最後の日の朝、朝食を食べているといつもやって来る白い犬がきた。瞼が垂れて目が半分ほどしか開いていないような表情のその子は、シロツメクサの上に寝転び、片足を私の足の甲に乗せすやすやと、穏やかな呼吸をしている。風が吹くと短い毛が靡いて、可愛い。
朝食を終え、村へ降りる前にウシュグリ村の中にある小さな民族博物館へ訪ねた。博物館といえども、小さな石小屋は開いていない、偶然屋外に出てきていたおじさんに声をかけると鍵を持っており、中を見せてもらえた。入った瞬間、暗い石小屋に乱雑に置かれたその生活道具たちに唖然とした。削られただけの木彫りの椅子、皿やゴブレットもあった。どこか静けさと、無骨さが両立した暮らし道具たちの美しさに心惹かれた。意図があるのか否か、どれもなんとなく歪で、有機的な印象を持つ。大きくて無骨なフォルムの反面に動物や神の彫りの繊細さが際立つ。

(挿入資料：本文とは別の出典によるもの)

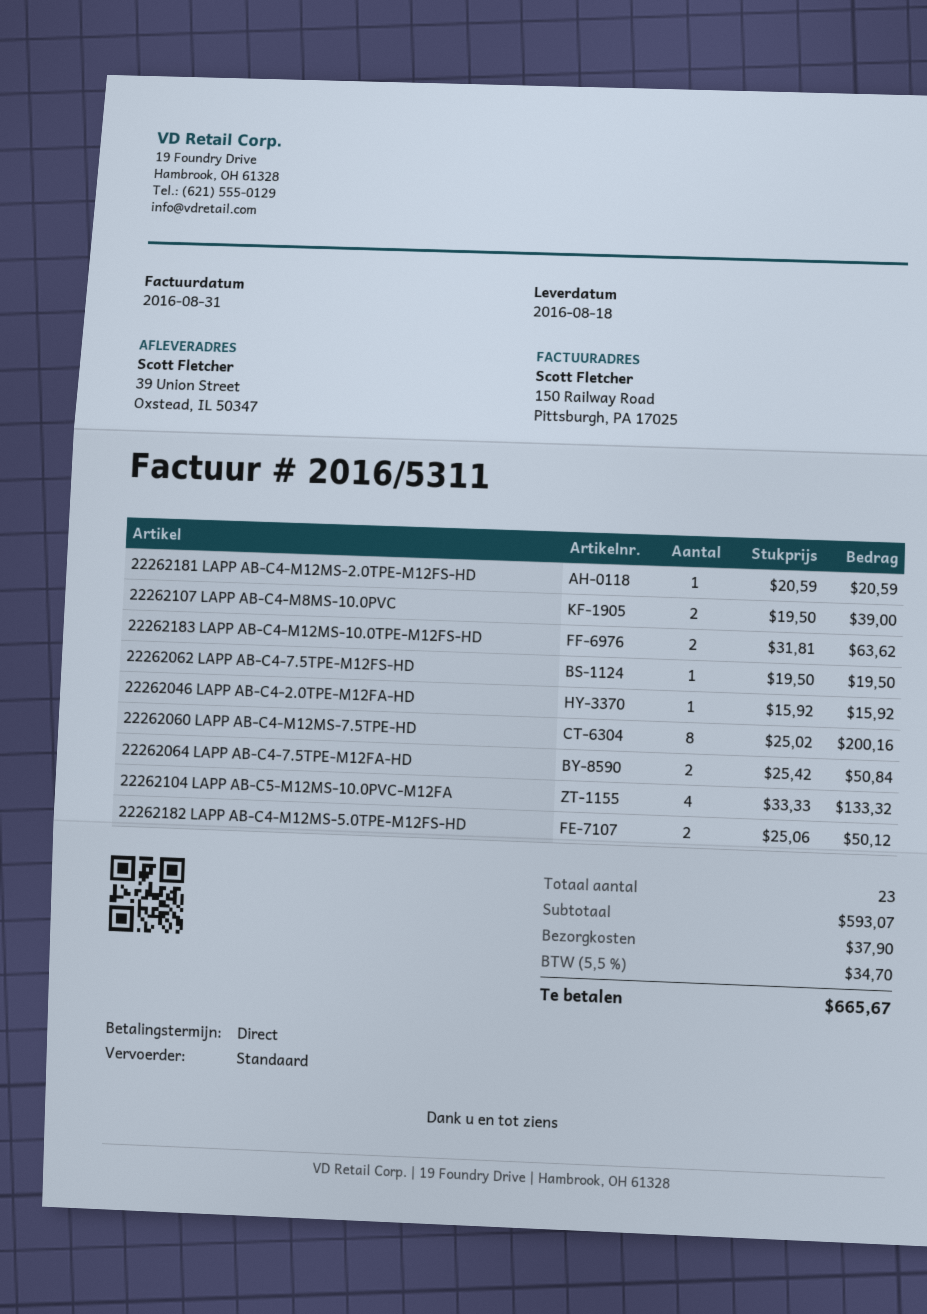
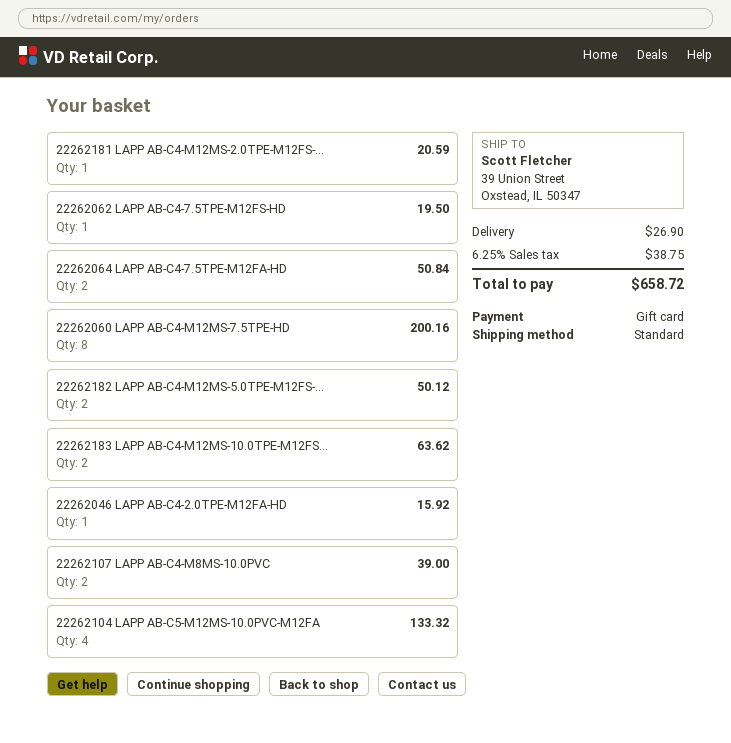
shipping: 37.90 -> 26.90
tax: 5.5% = 34.70 -> 6.25% = 38.75
total: 665.67 -> 658.72

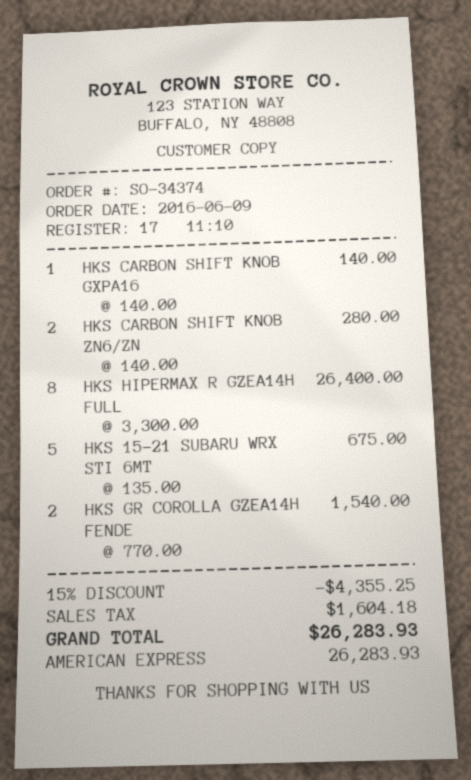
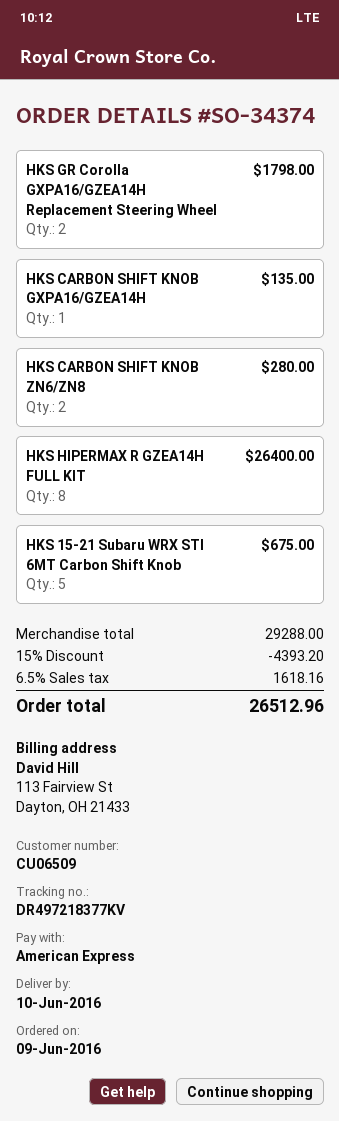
HKS CARBON SHIFT KNOB GXPA16: 1 for 140.00 -> 1 for 135.00
HKS GR COROLLA GZEA14H FENDE: 2 for 1540.00 -> none
HKS GR Corolla GXPA16/GZEA14H Replacement Steering Wheel: none -> 2 for 1798.00
discount: 15% = 4355.25 -> 15% = 4393.20
tax: 1604.18 -> 1618.16
total: 26283.93 -> 26512.96

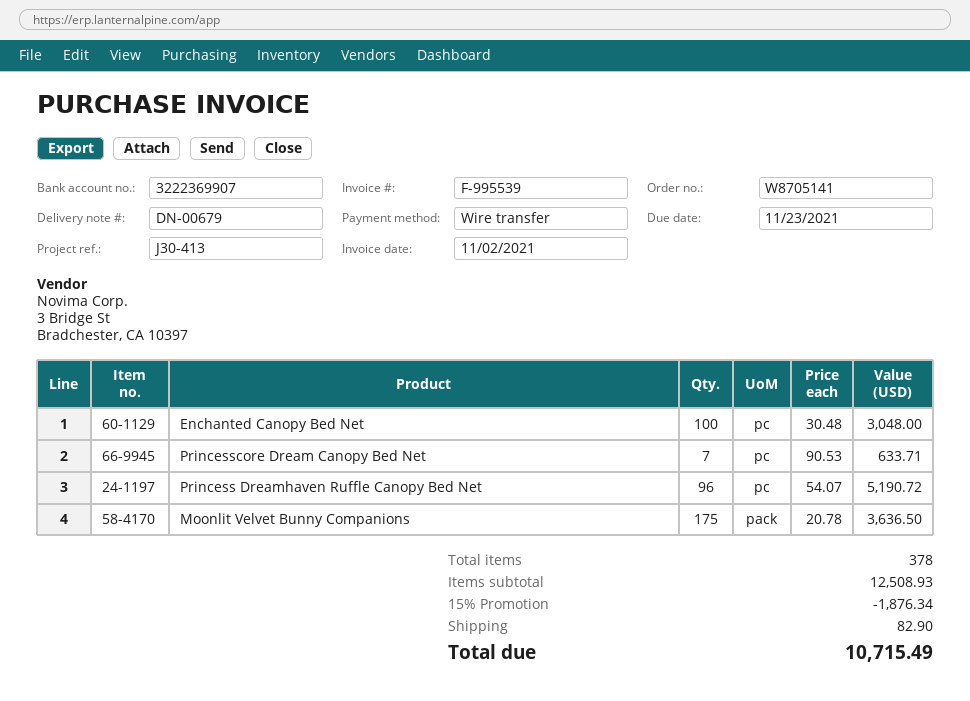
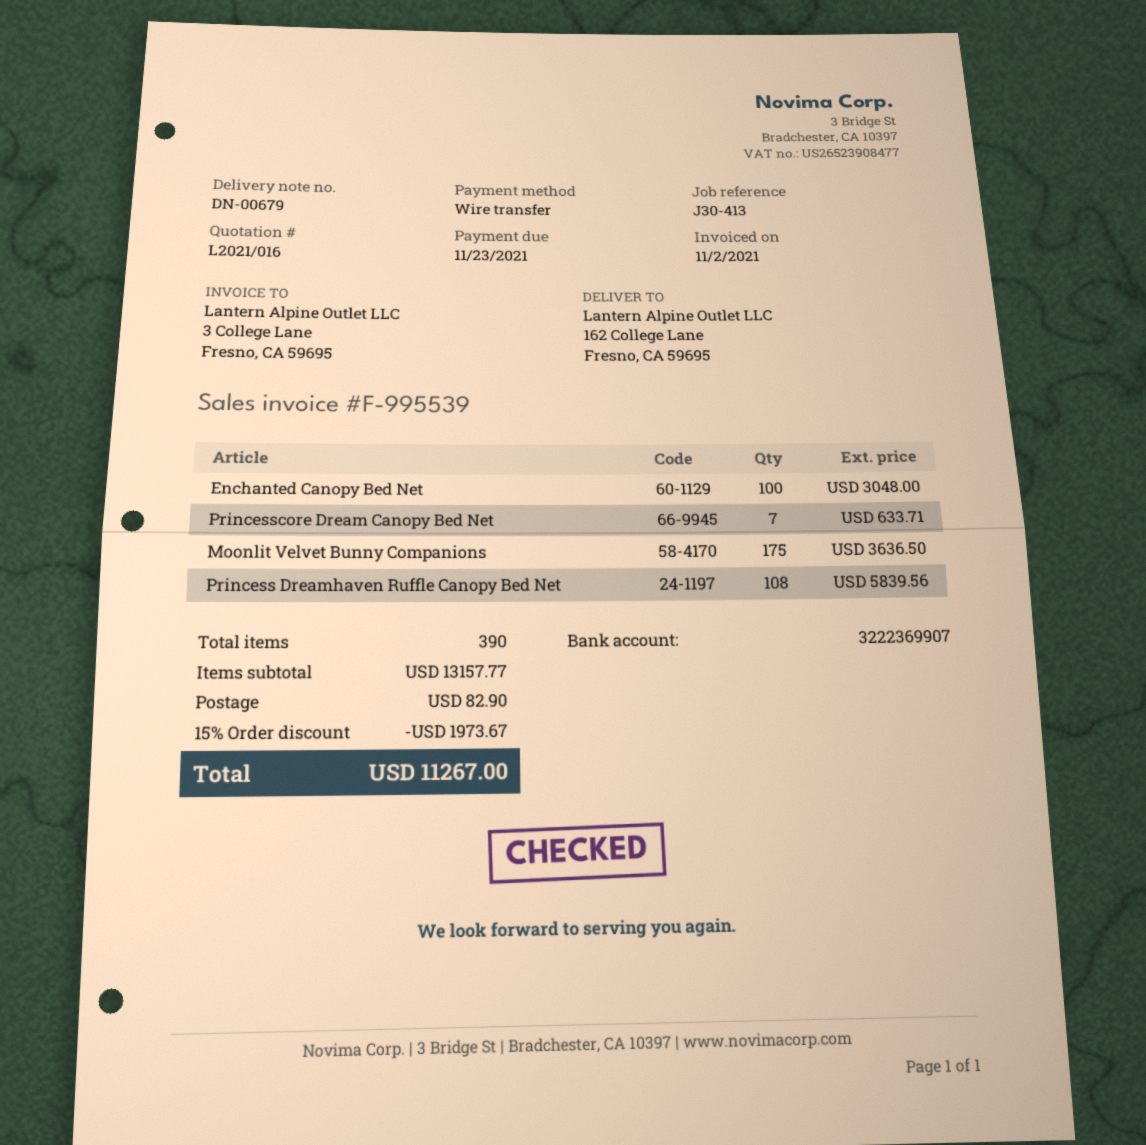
Princess Dreamhaven Ruffle Canopy Bed Net: 96 for 5190.72 -> 108 for 5839.56
total quantity: 378 -> 390
subtotal: 12508.93 -> 13157.77
discount: 15% = 1876.34 -> 15% = 1973.67
total: 10715.49 -> 11267.00

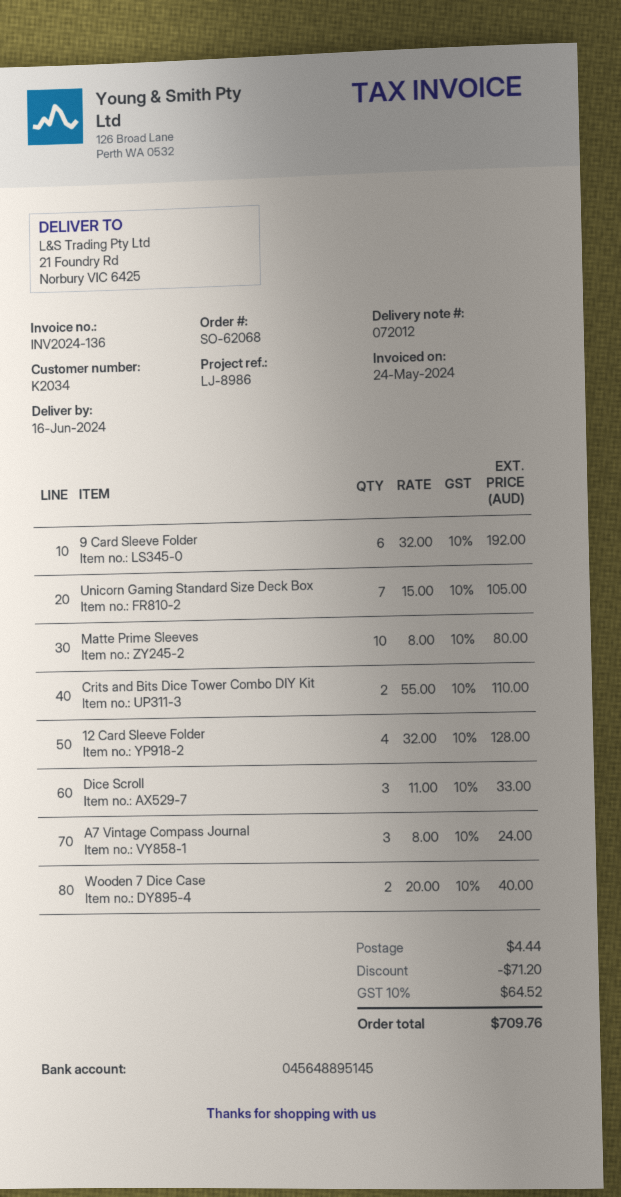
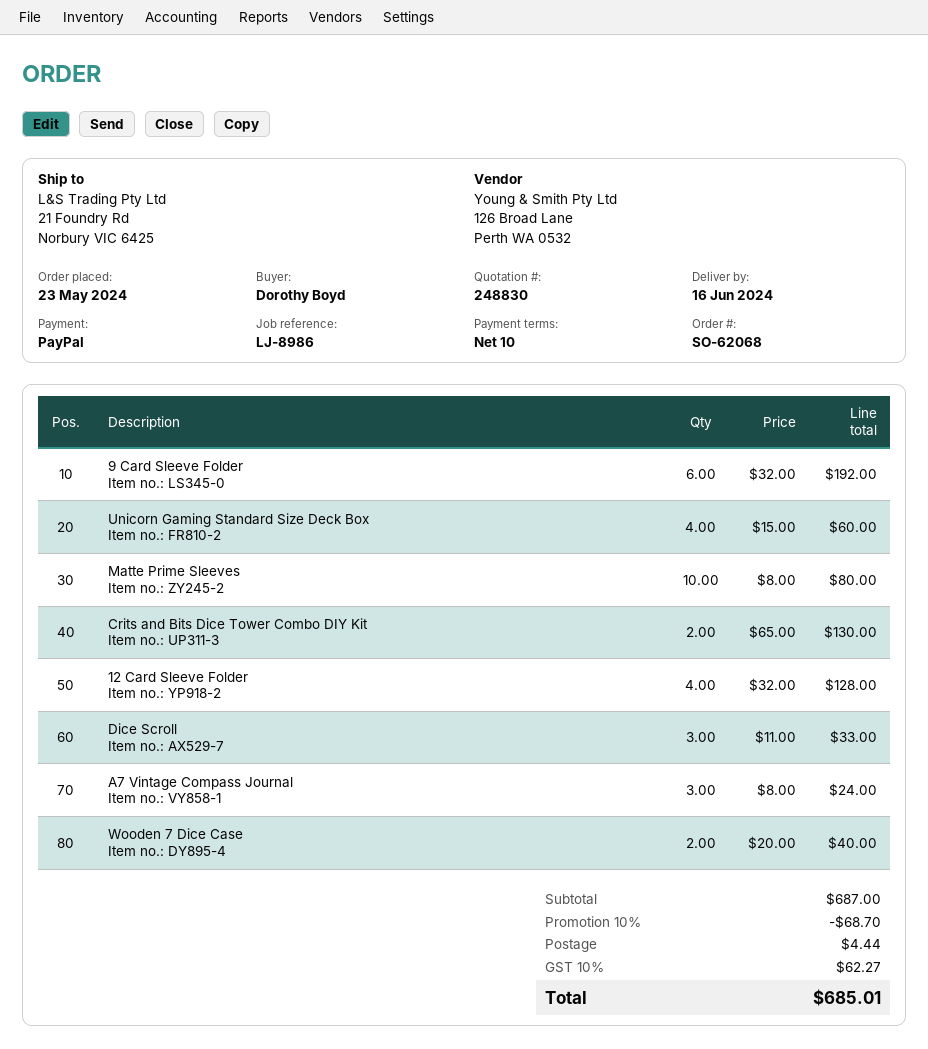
Unicorn Gaming Standard Size Deck Box: 7 x 15.00 = 105.00 -> 4 x 15.00 = 60.00
Crits and Bits Dice Tower Combo DIY Kit: 2 x 55.00 = 110.00 -> 2 x 65.00 = 130.00
discount: 71.20 -> 68.70
tax: 10% = 64.52 -> 10% = 62.27
total: 709.76 -> 685.01

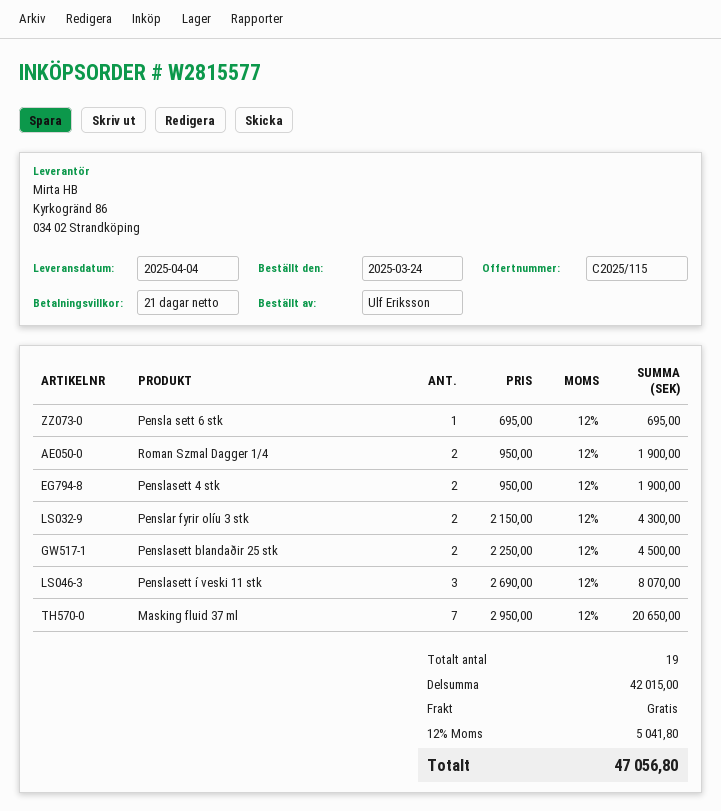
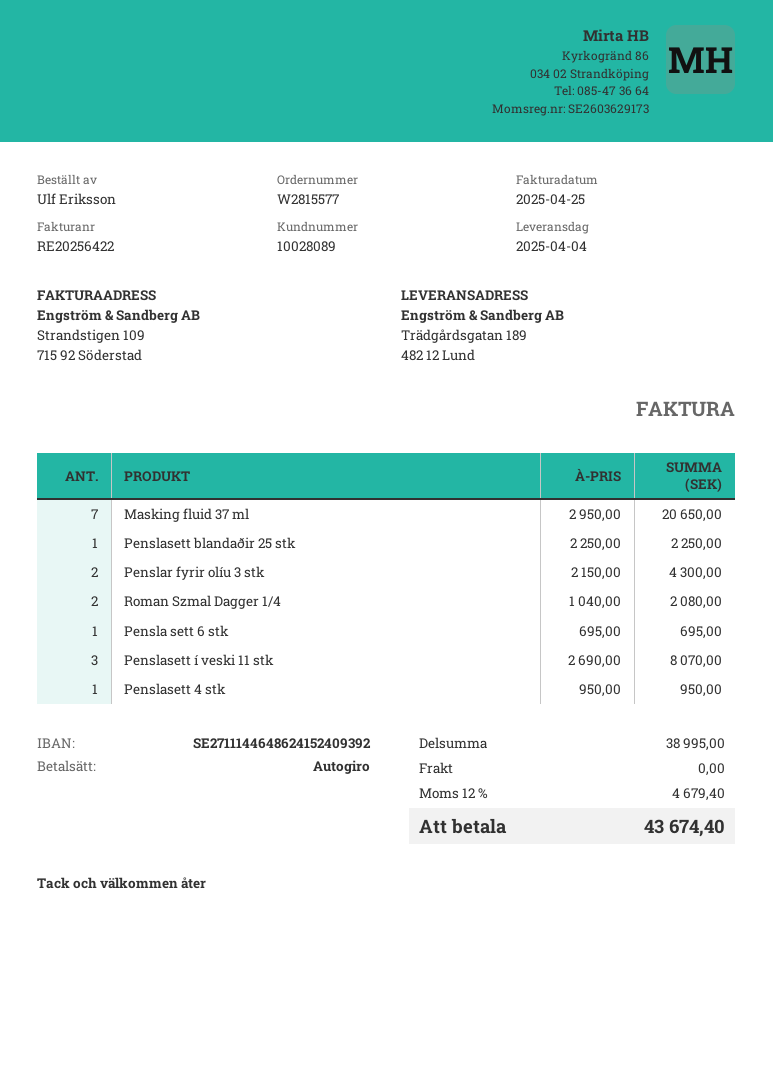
Roman Szmal Dagger 1/4: 2 x 950.00 = 1900.00 -> 2 x 1040.00 = 2080.00
Penslasett 4 stk: 2 x 950.00 = 1900.00 -> 1 x 950.00 = 950.00
Penslasett blandaðir 25 stk: 2 x 2250.00 = 4500.00 -> 1 x 2250.00 = 2250.00
subtotal: 42015.00 -> 38995.00
tax: 12% = 5041.80 -> 12% = 4679.40
total: 47056.80 -> 43674.40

ジョージアという国自体がさまざまな文化の交差路で、調べたとてはっきりとした様式がみあたらないが、個別の自治区として成り立っていたスバネティ地方には、確かな様式が見え、人も動物も、神すらも、同じ土俵で息をしているように見えた。薄暗い石小屋で私は時間を忘れ、夢中になった。外に出ることで、想像の範疇を超えたものに出会えることがある。遥か遠くに存在する何かに、妙な懐かしみを憶えることがある。不思議だけれど、どこかに忘れて来た記憶を引き出せるのがまた、旅の効用。
スバネティ地方の地母神がそのままキリスト文化に受け継がれているため、ここにしか存在しない聖人が存在するそう。昇る朝日や大きな木を前にして「神」と変換することが、不思議だ。なぜ、太陽や木を、神と変換することなくそのままに祈れないのだろう。全ての人がその土地のものに感謝出来たら…
高揚を鎮めようと、街へと降りる時間になるまでシュハラ山を見上げる丘の上で、音楽を聴きながら寝転んでいた。が、馬の鳴き声があまりにも近く、驚き後ろを振り返ると私の真後ろに大きな犬と馬がいた。笑ってしまった。この村にいると自分が何なのか、分からなくなる。犬なのか馬なのか牛なのか…この村は様々な命が横並びで暮らしている、牛も馬も犬も人も。
かつての秘境は、広大な美しい自然に晒される村は、自然しかない村でもあり、その厳しさは私には見えない。けれど、ここに足を運ばなければ出会えない表現、暮らしの有りよう、自分の記憶に刻みつけておきたい。そうして、ウシュグリ村を降りた。
5日間かけて歩いた山道。帰りはゲストハウスのご主人の車に乗り、たったの80分で出発したメスティアについてしまった。(以前は四駆でないと通れないほどの山道だったが、現在は整備されて交通量も増え、街への移動時間も時間も短くなったそう)助手席でうとうとしていた私はそのことが信じられず”Mestia???”と聞くと、笑いながら「そうだよ」と返された。その後スーパーに行き、好きなものを買った。山の暮らしは美しい、けれど、街に降りてくると、身体がほっとしていることに気づいた。